Your goal:
Return the first line of the listing below and all the lines after it through the one containing "religion, and nationality (Al-Haj, 1989).", exactly, without pictures.

Stored data:
———
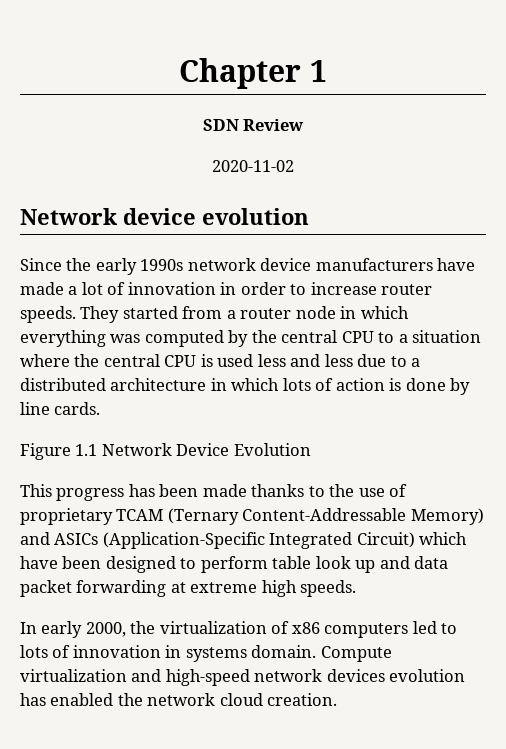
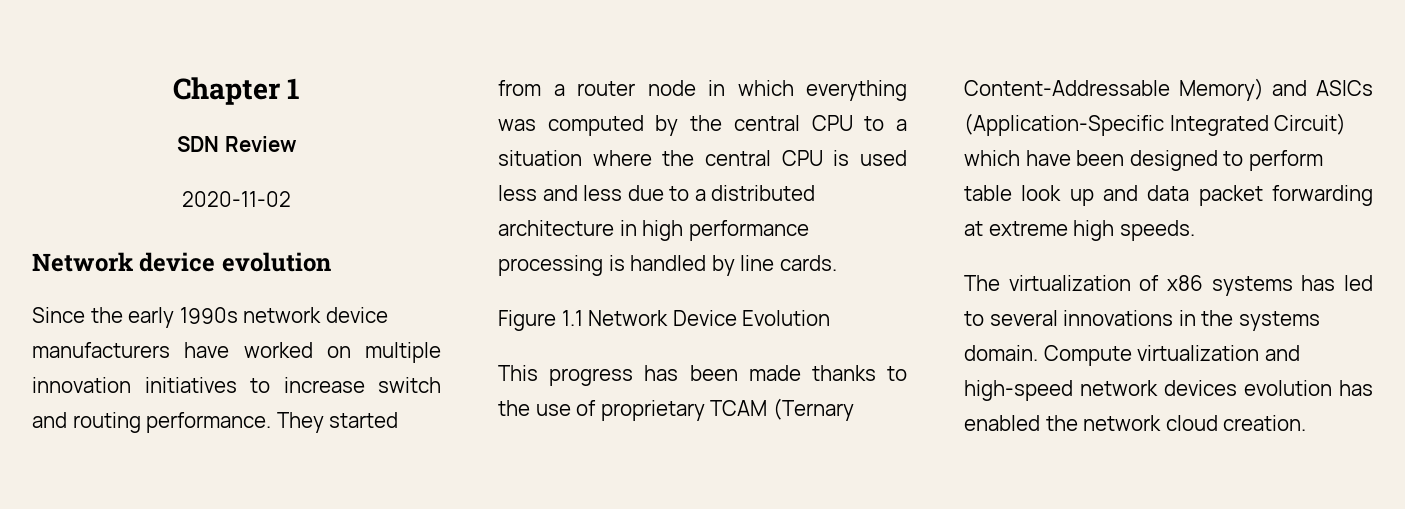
- Since the early 1990s network device manufacturers have made a lot of innovation in order to increase router speeds.
+ Since the early 1990s network device manufacturers have worked on multiple innovation initiatives to increase switch and routing performance.
- They started from a router node in which everything was computed by the central CPU to a situation where the central CPU is used less and less due to a distributed architecture in which lots of action is done by line cards.
+ They started from a router node in which everything was computed by the central CPU to a situation where the central CPU is used less and less due to a distributed architecture in high performance processing is handled by line cards.
- In early 2000, the virtualization of x86 computers led to lots of innovation in systems domain.
+ The virtualization of x86 systems has led to several innovations in the systems domain.

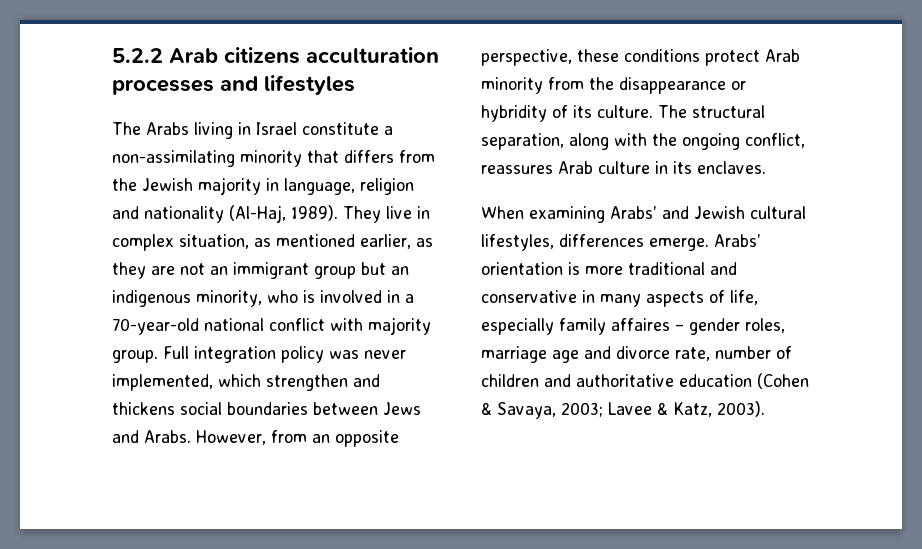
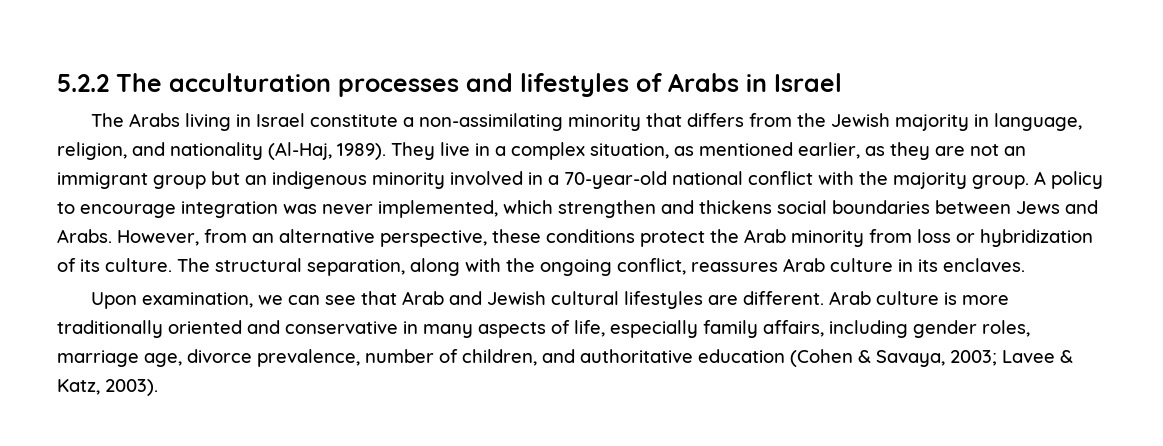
- 5.2.2 Arab citizens acculturation processes and lifestyles
+ 5.2.2 The acculturation processes and lifestyles of Arabs in Israel
- The Arabs living in Israel constitute a non-assimilating minority that differs from the Jewish majority in language, religion and nationality (Al-Haj, 1989).
+ The Arabs living in Israel constitute a non-assimilating minority that differs from the Jewish majority in language, religion, and nationality (Al-Haj, 1989).
- They live in complex situation, as mentioned earlier, as they are not an immigrant group but an indigenous minority, who is involved in a 70-year-old national conflict with majority group.
+ They live in a complex situation, as mentioned earlier, as they are not an immigrant group but an indigenous minority involved in a 70-year-old national conflict with the majority group.
- Full integration policy was never implemented, which strengthen and thickens social boundaries between Jews and Arabs.
+ A policy to encourage integration was never implemented, which strengthen and thickens social boundaries between Jews and Arabs.
- However, from an opposite perspective, these conditions protect Arab minority from the disappearance or hybridity of its culture.
+ However, from an alternative perspective, these conditions protect the Arab minority from loss or hybridization of its culture.
- When examining Arabs’ and Jewish cultural lifestyles, differences emerge. Arabs’ orientation is more traditional and conservative in many aspects of life, especially family affaires – gender roles, marriage age and divorce rate, number of children and authoritative education (Cohen & Savaya, 2003; Lavee & Katz, 2003).
+ Upon examination, we can see that Arab and Jewish cultural lifestyles are different. Arab culture is more traditionally oriented and conservative in many aspects of life, especially family affairs, including gender roles, marriage age, divorce prevalence, number of children, and authoritative education (Cohen & Savaya, 2003; Lavee & Katz, 2003).

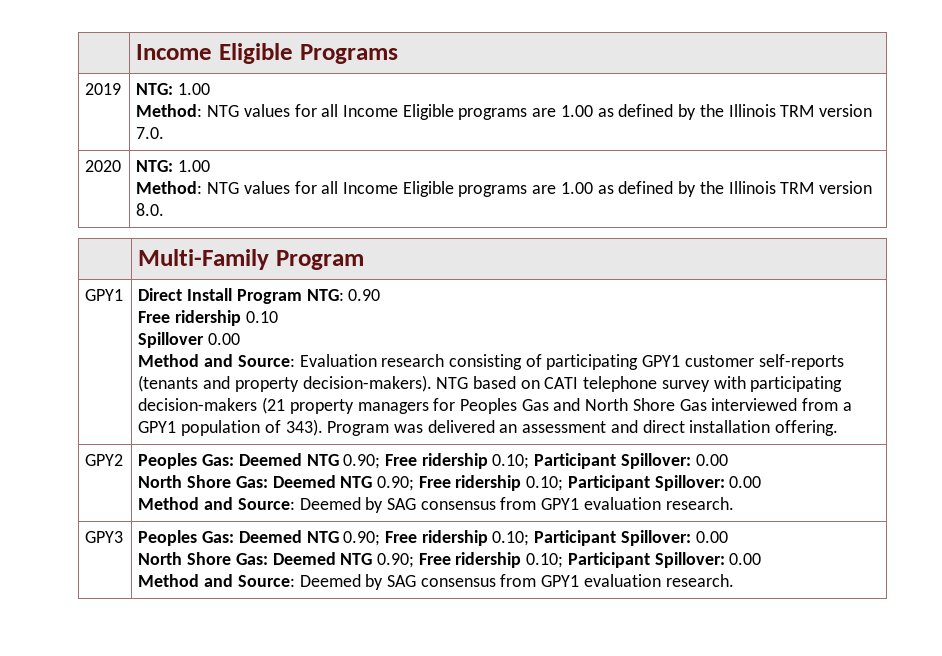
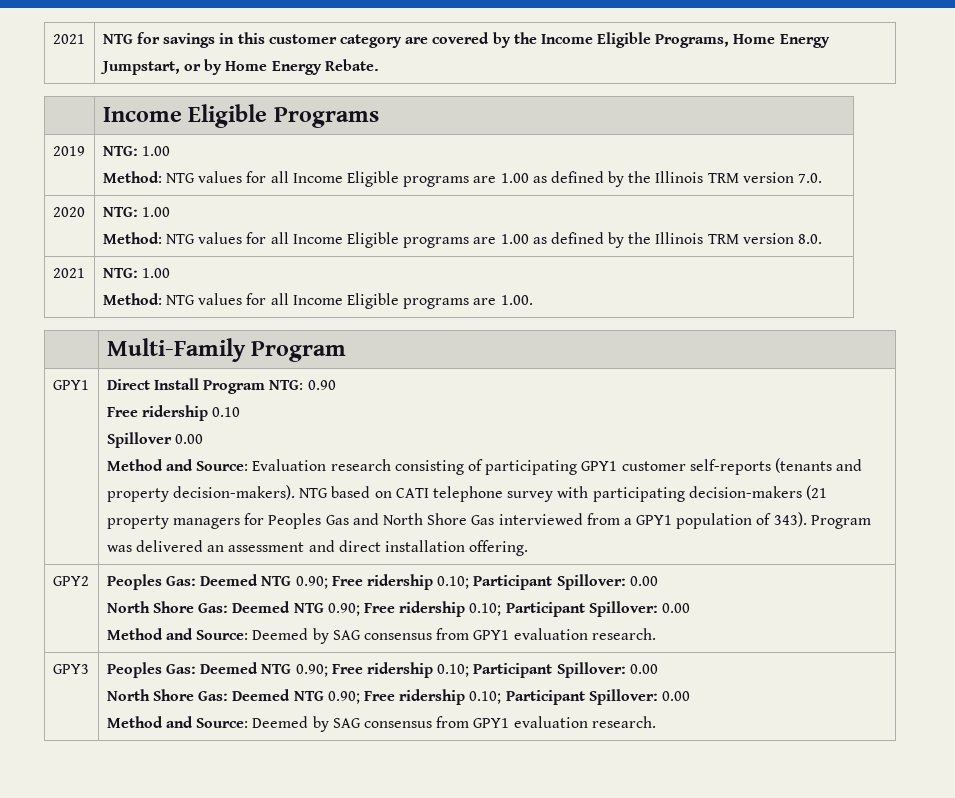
+ 2021 | NTG for savings in this customer category are covered by the Income Eligible Programs, Home Energy Jumpstart, or by Home Energy Rebate.
+ 2021 | NTG: 1.00
+ Method: NTG values for all Income Eligible programs are 1.00.

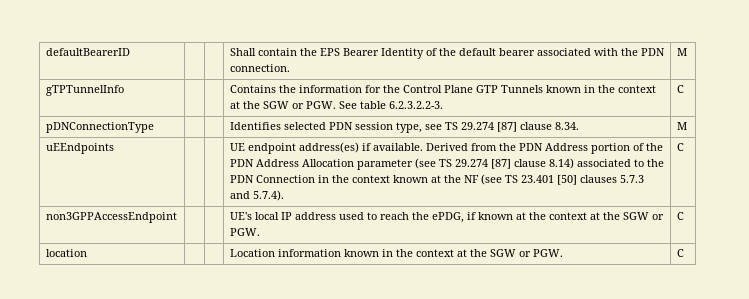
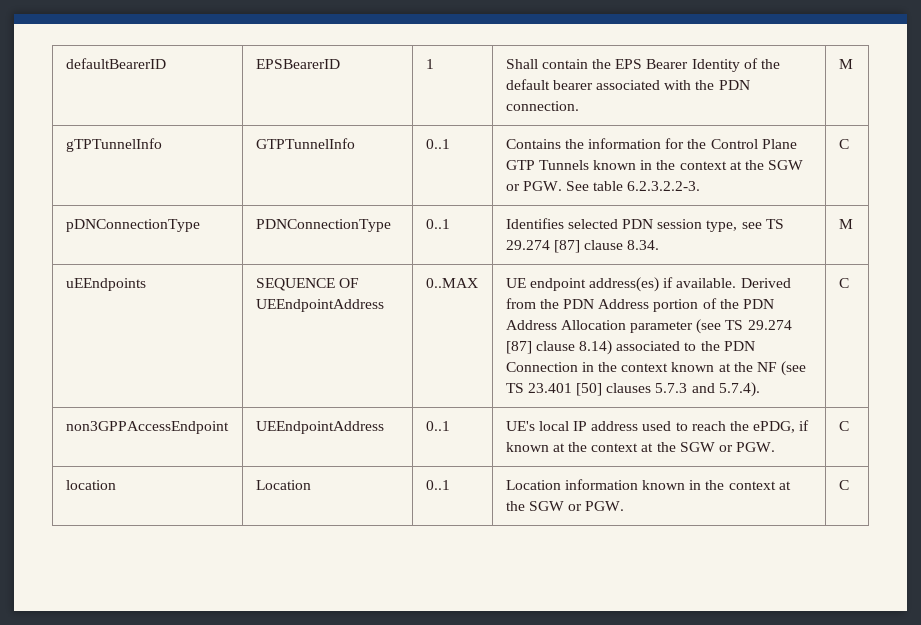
- defaultBearerID | | | Shall contain the EPS Bearer Identity of the default bearer associated with the PDN connection. | M
+ defaultBearerID | EPSBearerID | 1 | Shall contain the EPS Bearer Identity of the default bearer associated with the PDN connection. | M
- gTPTunnelInfo | | | Contains the information for the Control Plane GTP Tunnels known in the context at the SGW or PGW. See table 6.2.3.2.2-3. | C
+ gTPTunnelInfo | GTPTunnelInfo | 0..1 | Contains the information for the Control Plane GTP Tunnels known in the context at the SGW or PGW. See table 6.2.3.2.2-3. | C
- pDNConnectionType | | | Identifies selected PDN session type, see TS 29.274 [87] clause 8.34. | M
+ pDNConnectionType | PDNConnectionType | 0..1 | Identifies selected PDN session type, see TS 29.274 [87] clause 8.34. | M
+ SEQUENCE OF UEEndpointAddress | 0..MAX
- non3GPPAccessEndpoint | | | UE's local IP address used to reach the ePDG, if known at the context at the SGW or PGW. | C
+ non3GPPAccessEndpoint | UEEndpointAddress | 0..1 | UE's local IP address used to reach the ePDG, if known at the context at the SGW or PGW. | C
- location | | | Location information known in the context at the SGW or PGW. | C
+ location | Location | 0..1 | Location information known in the context at the SGW or PGW. | C

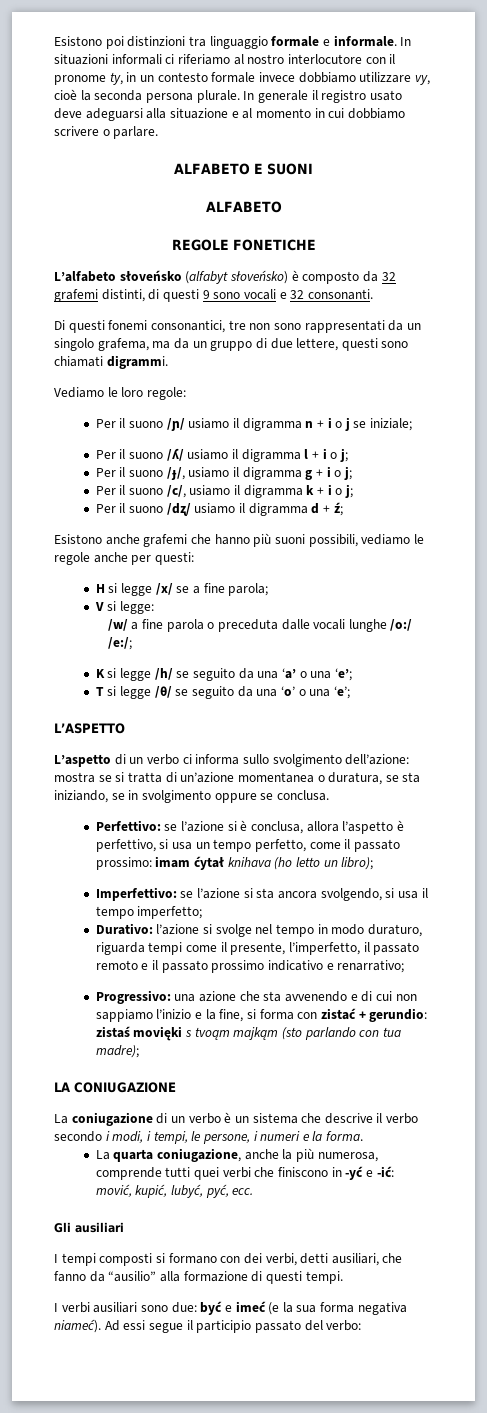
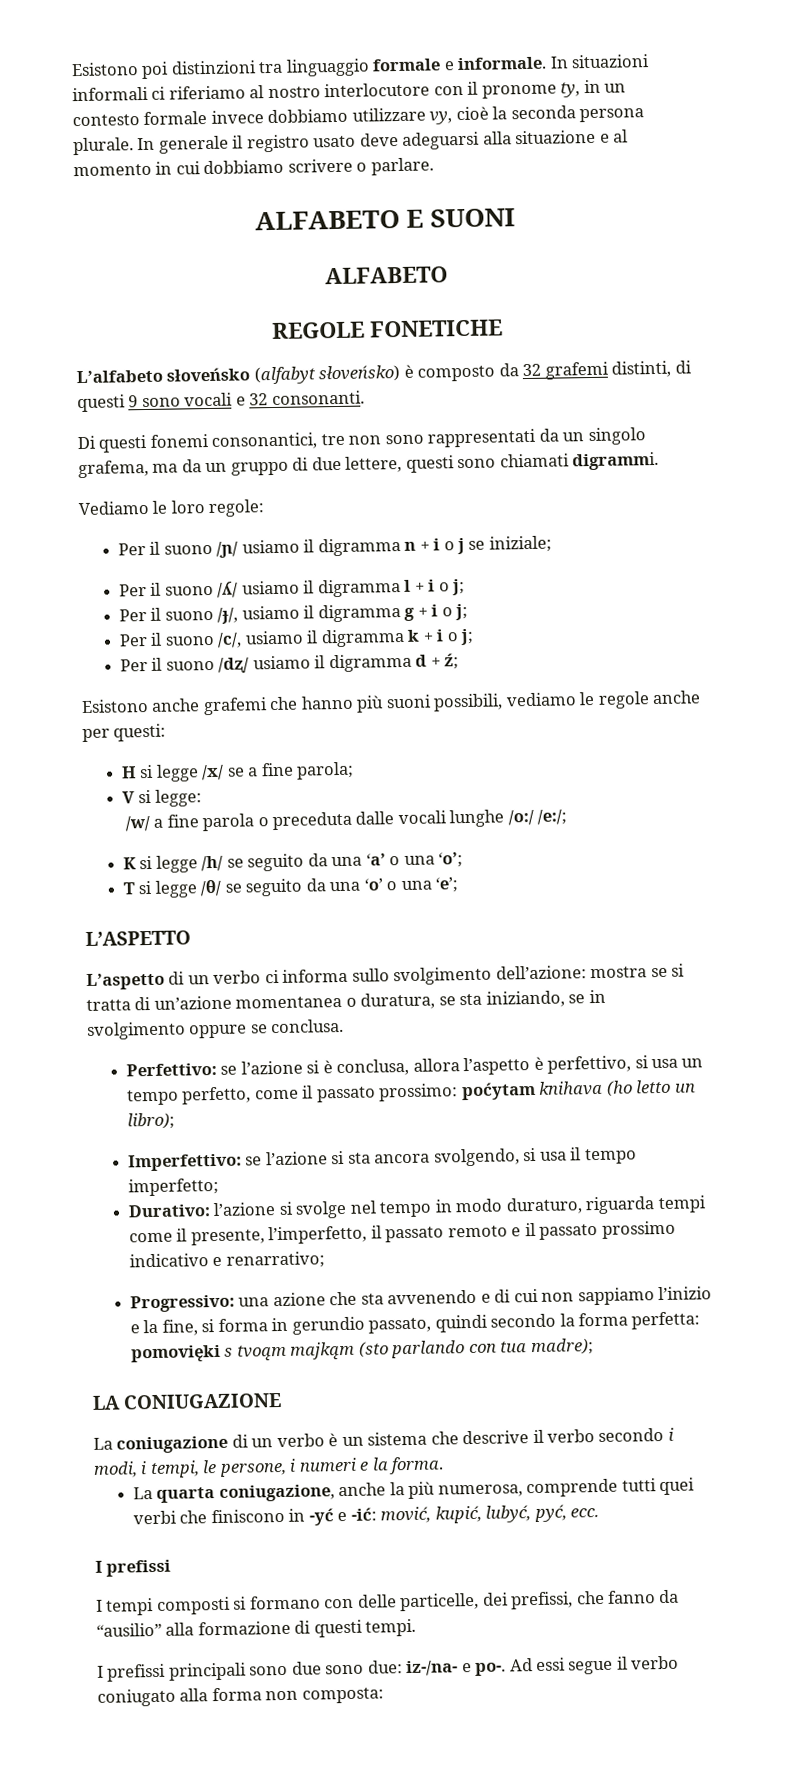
- K si legge /h/ se seguito da una ‘a’ o una ‘e’;
+ K si legge /h/ se seguito da una ‘a’ o una ‘o’;
- Perfettivo: se l’azione si è conclusa, allora l’aspetto è perfettivo, si usa un tempo perfetto, come il passato prossimo: imam ćytał knihava (ho letto un libro);
+ Perfettivo: se l’azione si è conclusa, allora l’aspetto è perfettivo, si usa un tempo perfetto, come il passato prossimo: poćytam knihava (ho letto un libro);
- Progressivo: una azione che sta avvenendo e di cui non sappiamo l’inizio e la fine, si forma con zistać + gerundio: zistaś movięki s tvoąm majkąm (sto parlando con tua madre);
+ Progressivo: una azione che sta avvenendo e di cui non sappiamo l’inizio e la fine, si forma in gerundio passato, quindi secondo la forma perfetta: pomovięki s tvoąm majkąm (sto parlando con tua madre);
  La quarta coniugazione, anche la più numerosa, comprende tutti quei verbi che finiscono in -yć e -ić: mović, kupić, lubyć, pyć, ecc.
- Gli ausiliari
+ I prefissi
- I tempi composti si formano con dei verbi, detti ausiliari, che fanno da “ausilio” alla formazione di questi tempi.
+ I tempi composti si formano con delle particelle, dei prefissi, che fanno da “ausilio” alla formazione di questi tempi.
- I verbi ausiliari sono due: być e imeć (e la sua forma negativa niameć). Ad essi segue il participio passato del verbo:
+ I prefissi principali sono due sono due: iz-/na- e po-. Ad essi segue il verbo coniugato alla forma non composta:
———
Answer space:
- Since the early 1990s network device manufacturers have made a lot of innovation in order to increase router speeds.
+ Since the early 1990s network device manufacturers have worked on multiple innovation initiatives to increase switch and routing performance.
- They started from a router node in which everything was computed by the central CPU to a situation where the central CPU is used less and less due to a distributed architecture in which lots of action is done by line cards.
+ They started from a router node in which everything was computed by the central CPU to a situation where the central CPU is used less and less due to a distributed architecture in high performance processing is handled by line cards.
- In early 2000, the virtualization of x86 computers led to lots of innovation in systems domain.
+ The virtualization of x86 systems has led to several innovations in the systems domain.

- 5.2.2 Arab citizens acculturation processes and lifestyles
+ 5.2.2 The acculturation processes and lifestyles of Arabs in Israel
- The Arabs living in Israel constitute a non-assimilating minority that differs from the Jewish majority in language, religion and nationality (Al-Haj, 1989).
+ The Arabs living in Israel constitute a non-assimilating minority that differs from the Jewish majority in language, religion, and nationality (Al-Haj, 1989).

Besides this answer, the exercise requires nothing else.